Protein domains are fundamental units of life associated with most biological processes. Recognising constituent domains in proteins is critical for understanding protein function, protein dynamics and the effects of genetic variations. This project will facilitate collaborations between world-leading protein domain resources to:

(1) Develop automated domain detection algorithms that can handle predicted protein structures (e.g., from AlphaFold and ESMAtlas). We will build on existing methods from the ECOD (DPAM method) and CATH (CRH method) teams that exploit homology information. DPAM also uses estimated errors (PAE) provided by AlphaFold. We will also design novel AI methods that exploit protein sequence and structure embeddings.
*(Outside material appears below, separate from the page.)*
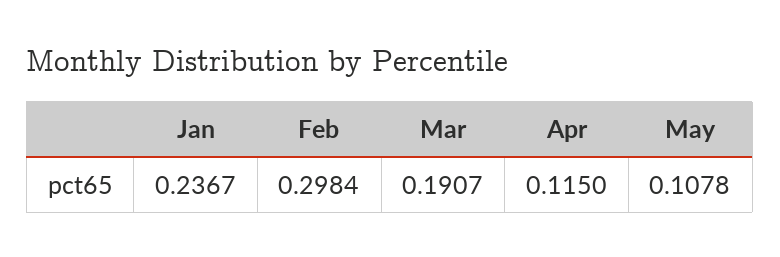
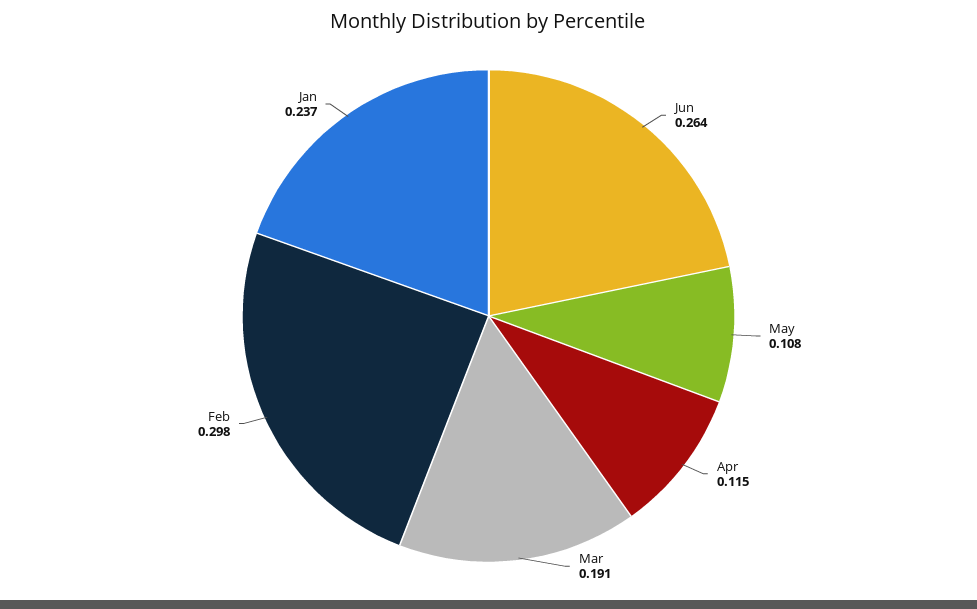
Jun: none -> 0.264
Preliminary work by the CATH team shows that sequence embeddings from the Prot-T5 protein language model enable higher accuracy than machine learning methods exploiting homology or protein biophysical data. We will build a meta-predictor that uses machine learning to combine outputs from all predictors. The performance will be benchmarked rigorously, e.g., using curated domain datasets and the performance metrics established independently by the CASP evaluation team.
(2) Since >800 million predicted protein structures are available from AlphaFold and ESMAtlas, we will re-engineer an existing domain detection platform developed by PDBe that provides domain assignments for experimental structures, to handle this large-scale predicted data.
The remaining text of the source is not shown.